>>

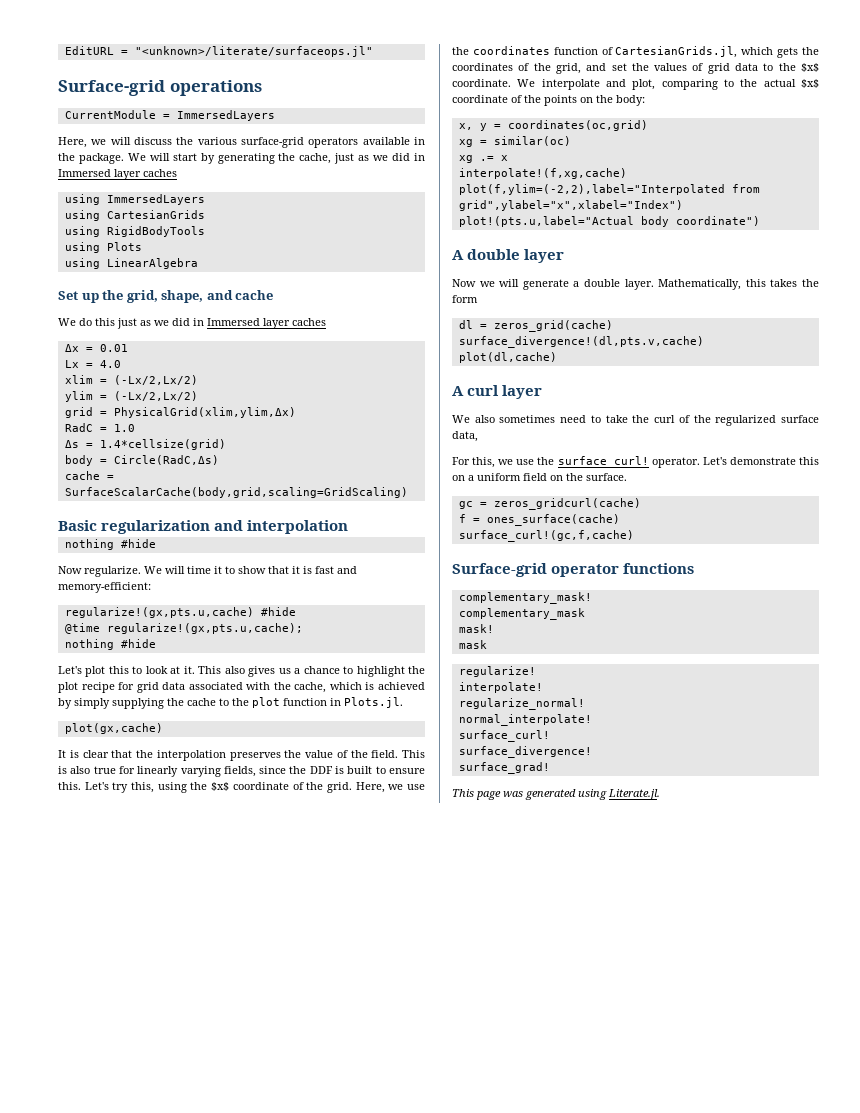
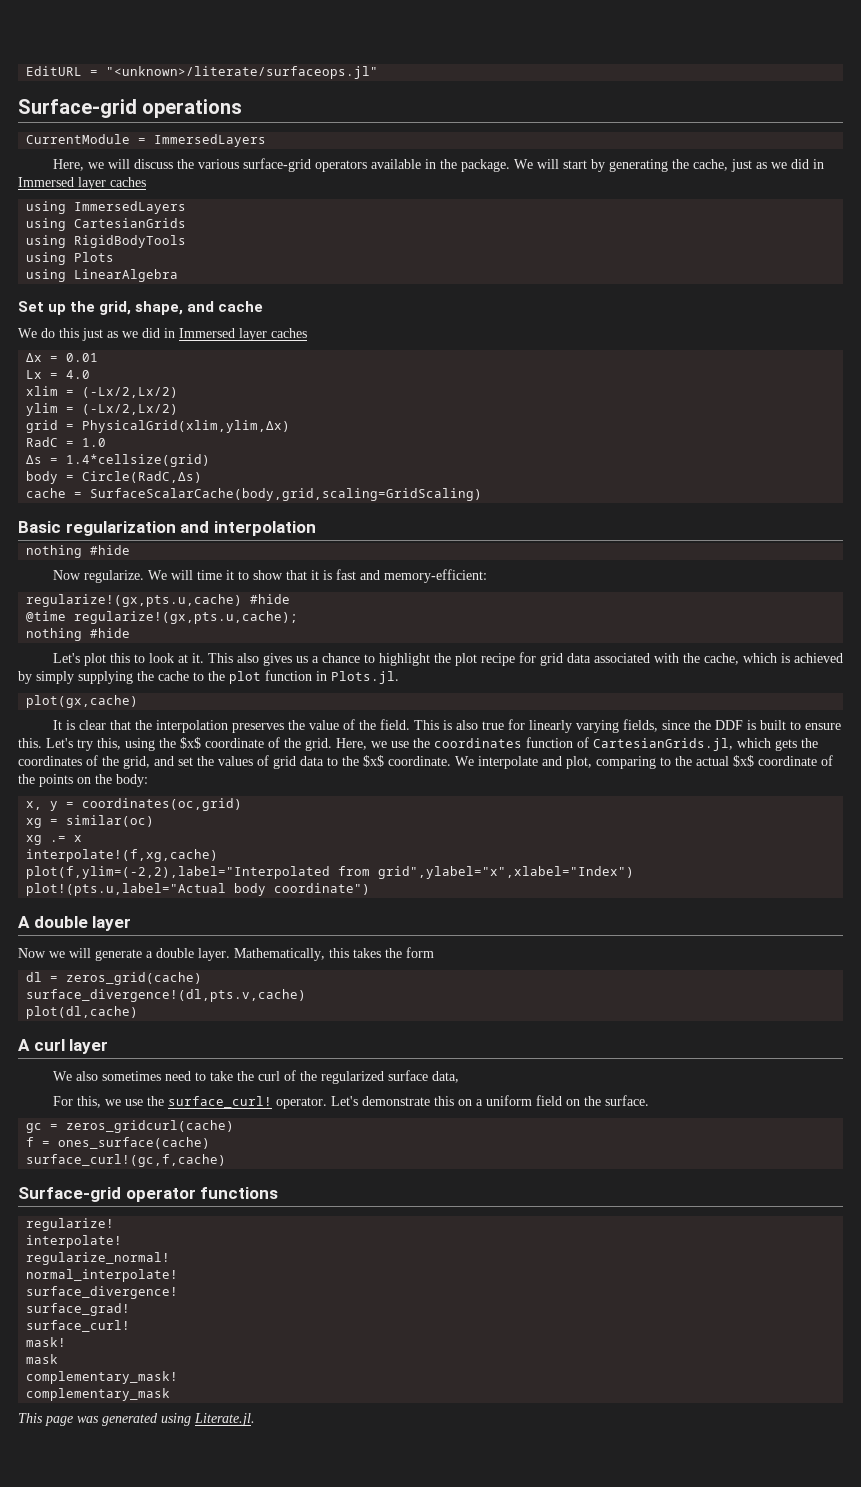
[458,592,592,604] [458,608,585,620] [458,624,494,633] [458,640,487,649] // complementary_mask! // complementary_mask // mask! // mask -> (279, 1193) none
[458,730,550,742] // surface_curl! -> (179, 1275) none
(550, 768) none -> [26,1320,131,1332] [26,1337,67,1347] [26,1354,59,1364] [26,1371,179,1384] [26,1388,171,1401] // surface_curl! // mask! // mask // complementary_mask! // complementary_mask

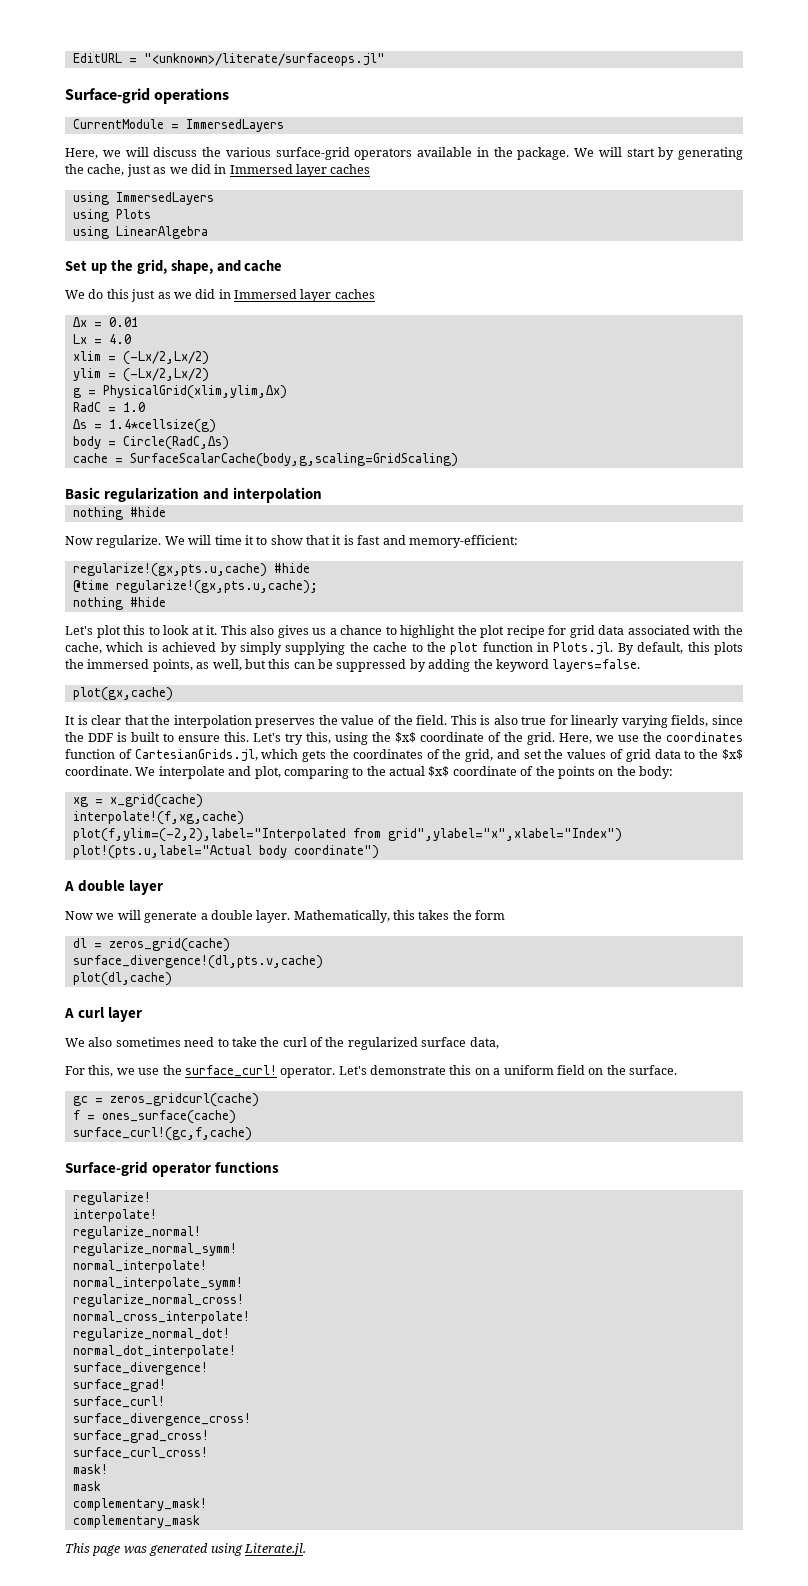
[26,218,187,231] [26,235,187,248] // using CartesianGrids // using RigidBodyTools -> (214, 198) none
[26,420,59,433] grid -> [72,388,81,398] g
[66,454,211,467] 1.4*cellsize(grid) -> [108,419,216,433] 1.4*cellsize(g)
[90,488,483,501] SurfaceScalarCache(body,grid,scaling=GridScaling) -> [129,453,458,467] SurfaceScalarCache(body,g,scaling=GridScaling)
(399, 677) none -> [617,642,744,655] [65,659,641,672] By default, this plots the immersed points, as well, but this can be suppressed by adding the keyword layers=false.
[26,798,243,811] [26,815,155,828] [26,835,83,845] x, y = coordinates(oc,grid) // xg = similar(oc) // xg .= x -> [72,794,203,808] xg = x_grid(cache)
(171, 1258) none -> [72,1243,237,1256] // regularize_normal_symm!
(179, 1275) none -> [72,1277,243,1290] [72,1294,244,1307] [72,1311,250,1324] [72,1328,230,1341] [72,1345,236,1358] // normal_interpolate_symm! // regularize_normal_cross! // normal_cross_interpolate! // regularize_normal_dot! // normal_dot_interpolate!
(131, 1326) none -> [72,1413,251,1426] [72,1430,209,1443] [72,1447,208,1459] // surface_divergence_cross! // surface_grad_cross! // surface_curl_cross!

<<

• WHAT TO DO: With the images omitted, repeat all the data word for word.

• SOLUTION TO THE PROBLEM:
[458,592,592,604] [458,608,585,620] [458,624,494,633] [458,640,487,649] // complementary_mask! // complementary_mask // mask! // mask -> (279, 1193) none
[458,730,550,742] // surface_curl! -> (179, 1275) none
(550, 768) none -> [26,1320,131,1332] [26,1337,67,1347] [26,1354,59,1364] [26,1371,179,1384] [26,1388,171,1401] // surface_curl! // mask! // mask // complementary_mask! // complementary_mask

[26,218,187,231] [26,235,187,248] // using CartesianGrids // using RigidBodyTools -> (214, 198) none
[26,420,59,433] grid -> [72,388,81,398] g
[66,454,211,467] 1.4*cellsize(grid) -> [108,419,216,433] 1.4*cellsize(g)
[90,488,483,501] SurfaceScalarCache(body,grid,scaling=GridScaling) -> [129,453,458,467] SurfaceScalarCache(body,g,scaling=GridScaling)
(399, 677) none -> [617,642,744,655] [65,659,641,672] By default, this plots the immersed points, as well, but this can be suppressed by adding the keyword layers=false.
[26,798,243,811] [26,815,155,828] [26,835,83,845] x, y = coordinates(oc,grid) // xg = similar(oc) // xg .= x -> [72,794,203,808] xg = x_grid(cache)
(171, 1258) none -> [72,1243,237,1256] // regularize_normal_symm!
(179, 1275) none -> [72,1277,243,1290] [72,1294,244,1307] [72,1311,250,1324] [72,1328,230,1341] [72,1345,236,1358] // normal_interpolate_symm! // regularize_normal_cross! // normal_cross_interpolate! // regularize_normal_dot! // normal_dot_interpolate!
(131, 1326) none -> [72,1413,251,1426] [72,1430,209,1443] [72,1447,208,1459] // surface_divergence_cross! // surface_grad_cross! // surface_curl_cross!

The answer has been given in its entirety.